There’s a really good book about US counter-terrorism operations from Carter’s decision to help the mujahadeen in Afghanistan in 1980 all the way to 9/11. It’s called, “Ghost Wars”, by Steve Coll. You have some gaps in your knowledge of history that need filling, and that book is a good place to start. :)

BTW, it wasn’t known that bin Laden was responsible for the Cole bombing until February of 2001. Our newly installed president decided to do nothing about it.

Posted by: American Pundit at August 7, 2004 06:46 AM
Comment #20967

HaHaHa,

One thing is certain, we certainly amuse each other. Laughing is good for the soul.

Back to business. I know that there was no conclusive Intel concerning who bombed the USS Cole, that was made quite clear during the 9/11 Commission. But he had to have strong indications about who was behind it and as he and Madelaine Halfbright tell us, this was their top priority. To them nothing was more important.

The point I was trying to make here, that seems to allude you, was that if Clinton had an ‘I don’t care what anybody thinks’ or an ‘everybody can go to hell’ attitude about pardoning crooked friends then wouldn’t he have been better served by bombing the terrorists camps of Bin Laden and making one last attempt to get rid of him? This way even if 9/11 had happen he could have pointed to that last valiant attempt to annihilate him. Then even (hold on to your hat) I would have been pleased with him.

And that ‘wag the dog’ talk, the media is a bunch of whores (can I say that here). They go after every President since Nixon (as we discussed before). In that way they are like dogs that smell a bone. Even if they are a bit tilted in a direction that we do not agree on. Get it?

As for reading any book by Carter, I would have to do it holding my nose the whole time. I wasn’t that disappointed with him when he left office but the more I hear him talk the lower he gets.

As for where I was during the 90s. I’m thinking…. Ha ha.

Posted by: MAW at August 7, 2004 07:18 PM
Comment #20972

Sigh. I wish someone would have latched onto my rebuttal of the 1904/2004 connections. I did research and everything!

-Cf

Posted by: Christopher Fahey at August 7, 2004 08:03 PM
Comment #21006
wouldn’t he have been better served by bombing the terrorists camps of Bin Laden and making one last attempt to get rid of him?

There are two facters at play in your analogy. First, the pardons, while some were controversial, are a tradition. Ford pardoned Nixon, Bush Sr. pardoned North and Poindexter, etc. And it was done as a quicky on the way out.

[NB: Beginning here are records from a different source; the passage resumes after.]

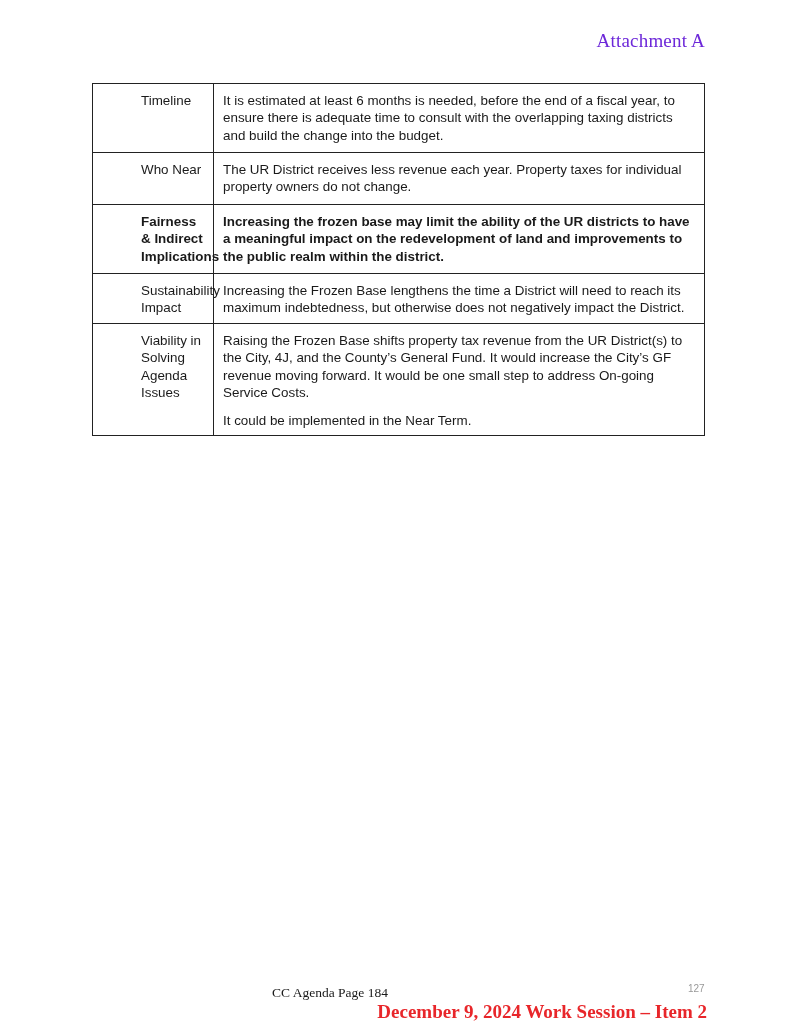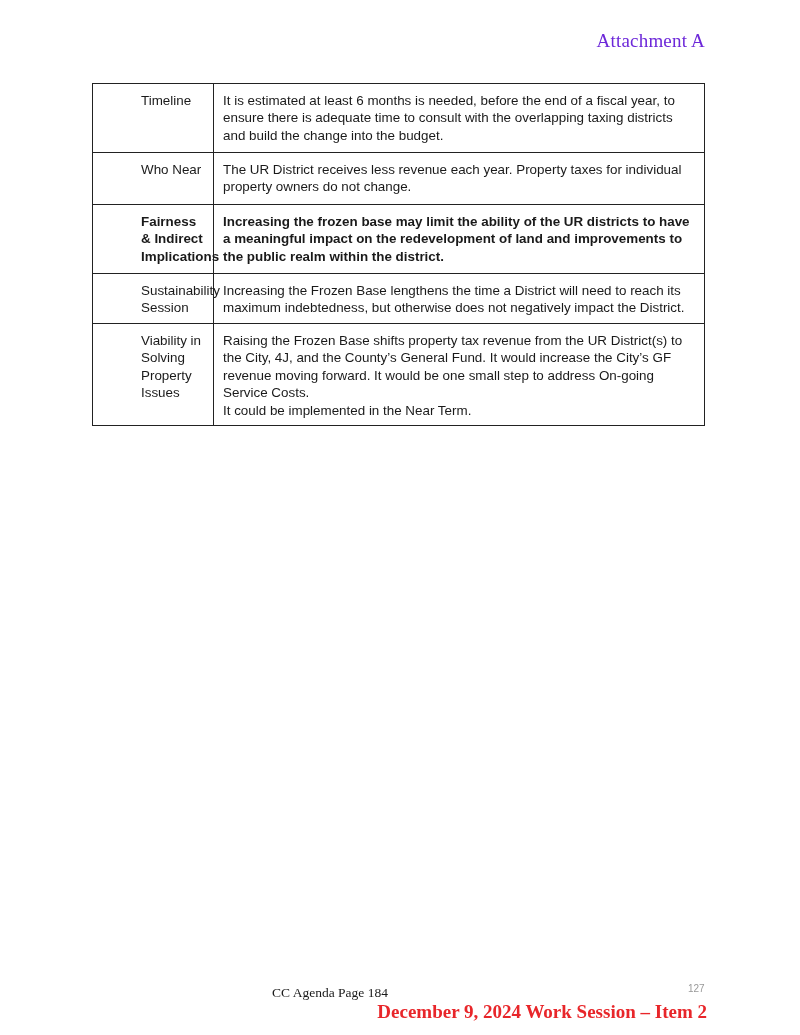--- a/index.html
+++ b/index.html
@@ -47,20 +47,21 @@
     color: #1a1a1a;
   }
   table.info-table td.label-cell {
     padding-right: 4px;
     padding-left: 48px;
   }
   table.info-table td p {
     margin: 0;
   }
   table.info-table td p + p {
+    margin-top: 10px;
   }
   tr.row-1 { height: 69px; }
   tr.row-2 { height: 52px; }
   tr.row-3 { height: 69px; font-weight: bold; }
   tr.row-4 { height: 50px; }
   tr.row-5 { height: 94px; }
 
   
   .footer-agenda {
     position: absolute;
@@ -109,25 +110,25 @@
       </tr>
       <tr class="row-2">
         <td class="label-cell">Who Near</td>
         <td class="text-cell">The UR District receives less revenue each year. Property taxes for individual property owners do not change.</td>
       </tr>
       <tr class="row-3">
         <td class="label-cell">Fairness &amp; Indirect Implications</td>
         <td class="text-cell">Increasing the frozen base may limit the ability of the UR districts to have a meaningful impact on the redevelopment of land and improvements to the public realm within the district.</td>
       </tr>
       <tr class="row-4">
-        <td class="label-cell">Sustainability Session</td>
+        <td class="label-cell">Sustainability Impact</td>
         <td class="text-cell">Increasing the Frozen Base lengthens the time a District will need to reach its maximum indebtedness, but otherwise does not negatively impact the District.</td>
       </tr>
       <tr class="row-5">
-        <td class="label-cell">Viability in Solving Property Issues</td>
+        <td class="label-cell">Viability in Solving Agenda Issues</td>
         <td class="text-cell">
           <p>Raising the Frozen Base shifts property tax revenue from the UR District(s) to the City, 4J, and the County’s General Fund.  It would increase the City’s GF revenue moving forward. It would be one small step to address On-going Service Costs.</p>
           <p>It could be implemented in the Near Term.</p>
         </td>
       </tr>
     </tbody>
   </table>
 
   <div class="footer-agenda">CC Agenda Page 184</div>
 

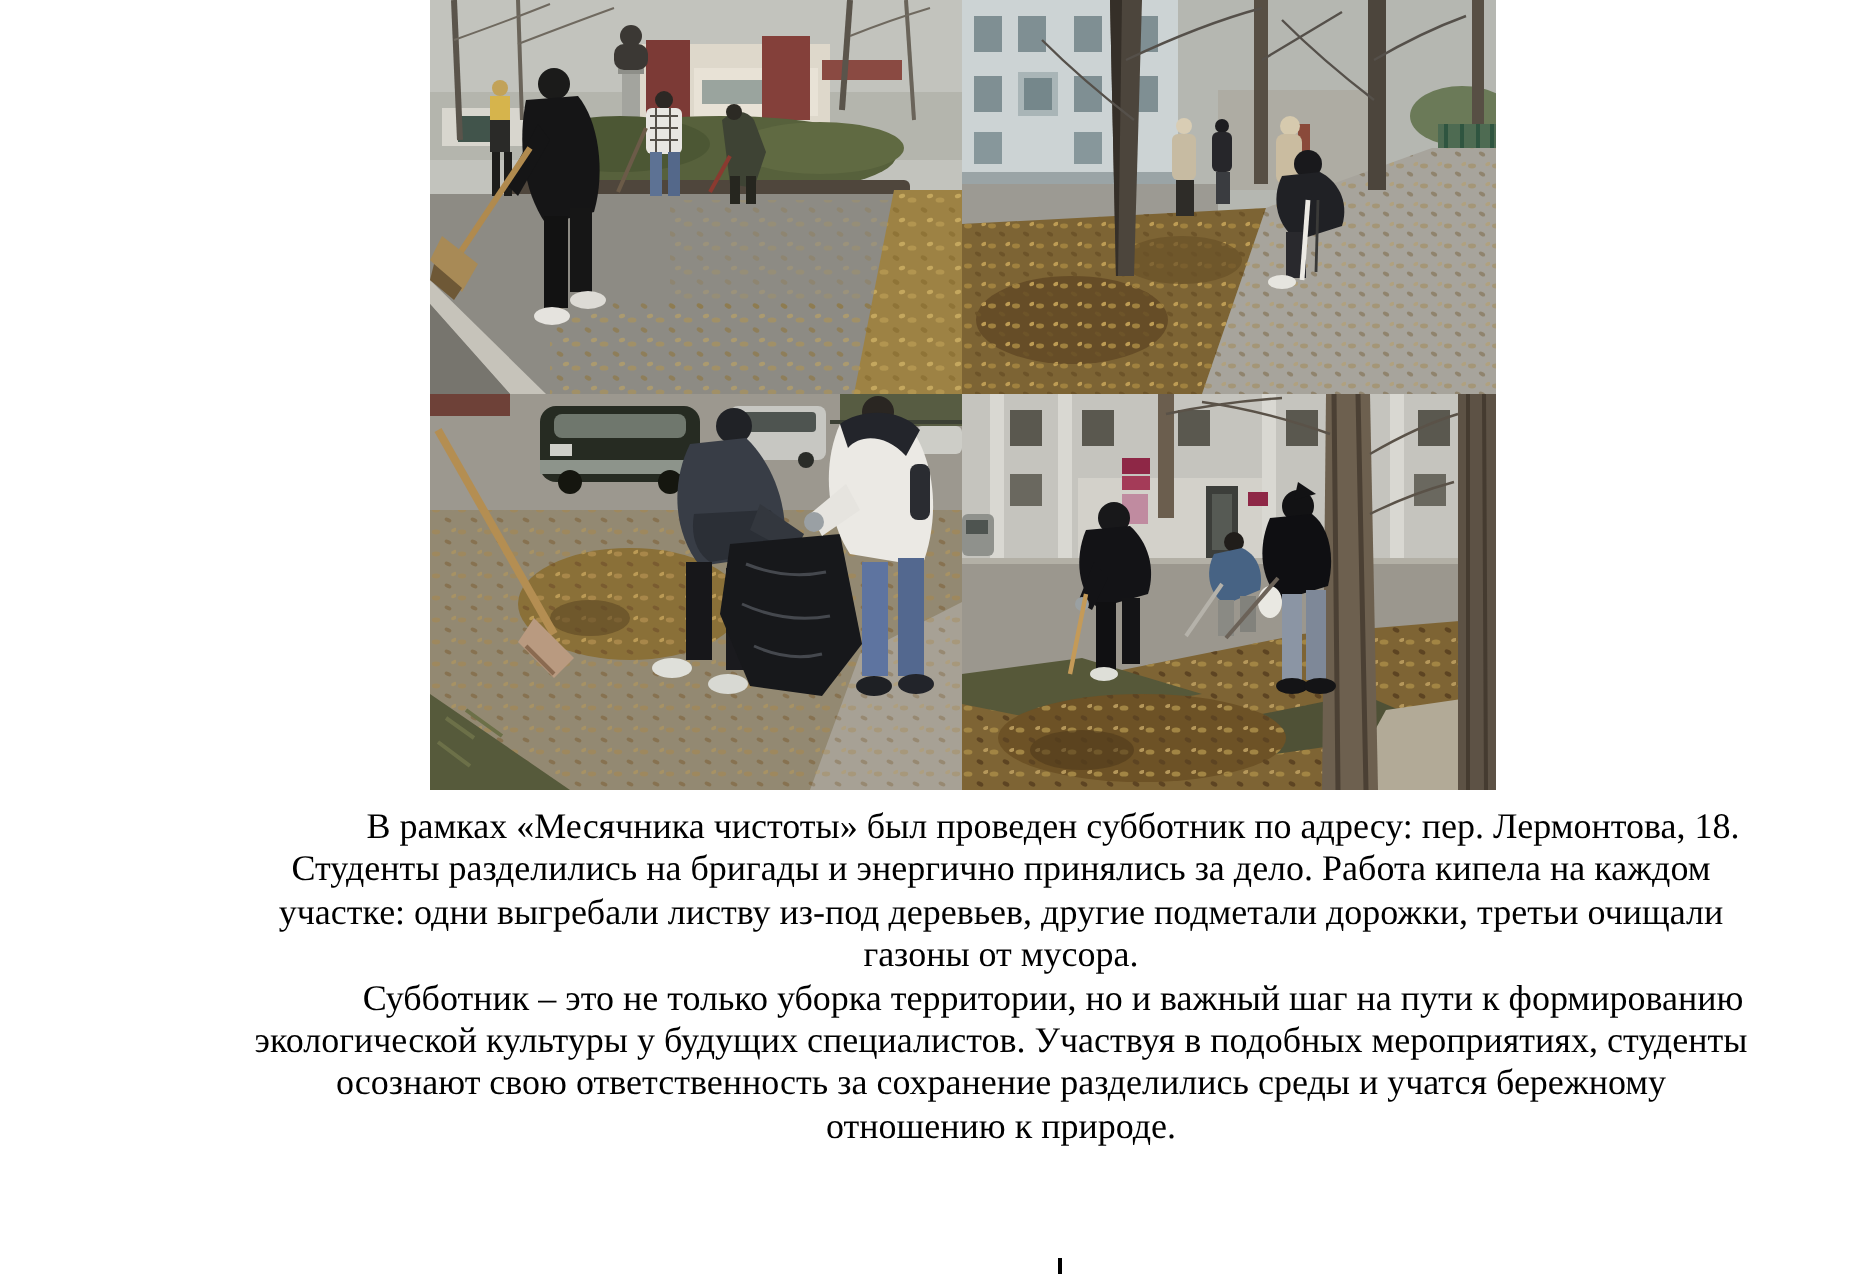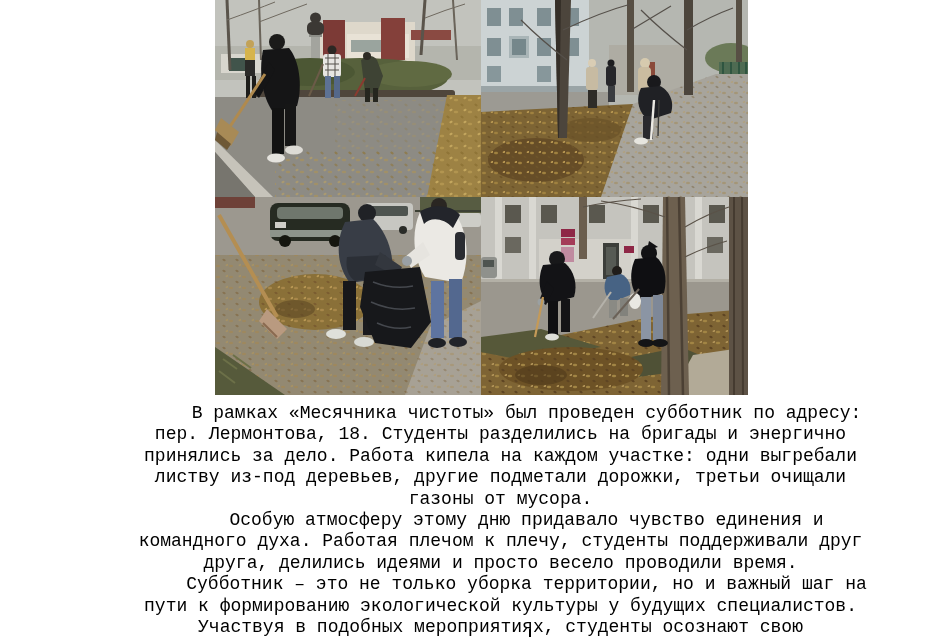--- a/index.html
+++ b/index.html
@@ -1,21 +1,21 @@
 <!DOCTYPE html>
 <html><head>
 <meta charset="utf-8">
 <style>
   html,body{margin:0;padding:0;background:#ffffff;}
   .page{
     position:relative;
     width:935px;height:637px;
     background:#ffffff;
     overflow:hidden;
-    font-family:Liberation Mono, monospace;
+    font-family:Liberation Serif, serif;
   }
   .collage{
     position:absolute;left:215px;top:0;width:533px;height:395px;
     font-size:0;line-height:0;
   }
   .photo{position:absolute;margin:0;padding:0;overflow:hidden;}
   .photo svg{display:block;width:100%;height:100%;}
   .photo.p1{left:0;top:0;width:266px;height:197px;}
   .photo.p2{left:0;top:197px;width:266px;height:198px;}
   .photo.p3{left:266px;top:0;width:267px;height:197px;}
@@ -297,19 +297,18 @@
         <ellipse cx="165" cy="146" rx="8" ry="4" fill="#141416"></ellipse>
         <ellipse cx="179" cy="146" rx="8" ry="4" fill="#141416"></ellipse>
         <line x1="158" y1="92" x2="132" y2="122" stroke="#6b6258" stroke-width="2"></line>
       </svg>
     </figure>
 
   </div>
 
   <div class="textblock">
     <p>В рамках «Месячника чистоты» был проведен субботник по адресу: пер. Лермонтова, 18. Студенты разделились на бригады и энергично принялись за дело. Работа кипела на каждом участке: одни выгребали листву из-под деревьев, другие подметали дорожки, третьи очищали газоны от мусора.</p>
-    <p>Особую атмосферу этому дню придавало чувство единения и командного духа. Работая плечом к плечу, студенты поддерживали друг друга, делились идеями и просто весело проводили время.</p>
     <p>Субботник – это не только уборка территории, но и важный шаг на пути к формированию экологической культуры у будущих специалистов. Участвуя в подобных мероприятиях, студенты осознают свою ответственность за сохранение разделились среды и учатся бережному отношению к природе.</p>
   </div>
 
   <div class="caret"></div>
 
 </div>
 
 </body></html>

Invading Afghanistan is a completely different thing. At the time, Clinton was a lame duck president Anything he did would have had to be dealt with by his successor. And there’s no way the Republican Congress would have let him do it. Remember, those were the guys calling terrorism a “phony issue” and a distraction from the real danger - sex in the White House.

And the book isn’t by Carter. It’s “Ghost Wars” by Steve Coll.

Sigh. I wish someone would have latched onto my rebuttal of the 1904/2004 connections. I did research and everything!

Sorry Cf. I actually came to a similar conclusion after reading Max Boot’s book “The Savage Wars of Peace”. We spent forty-some years there trying to create a democracy, and it’s still pretty shakey.

I think I actually used that scenario a couple times to justify my belief that Bush handed over the government in Iraq about 39 years too soon.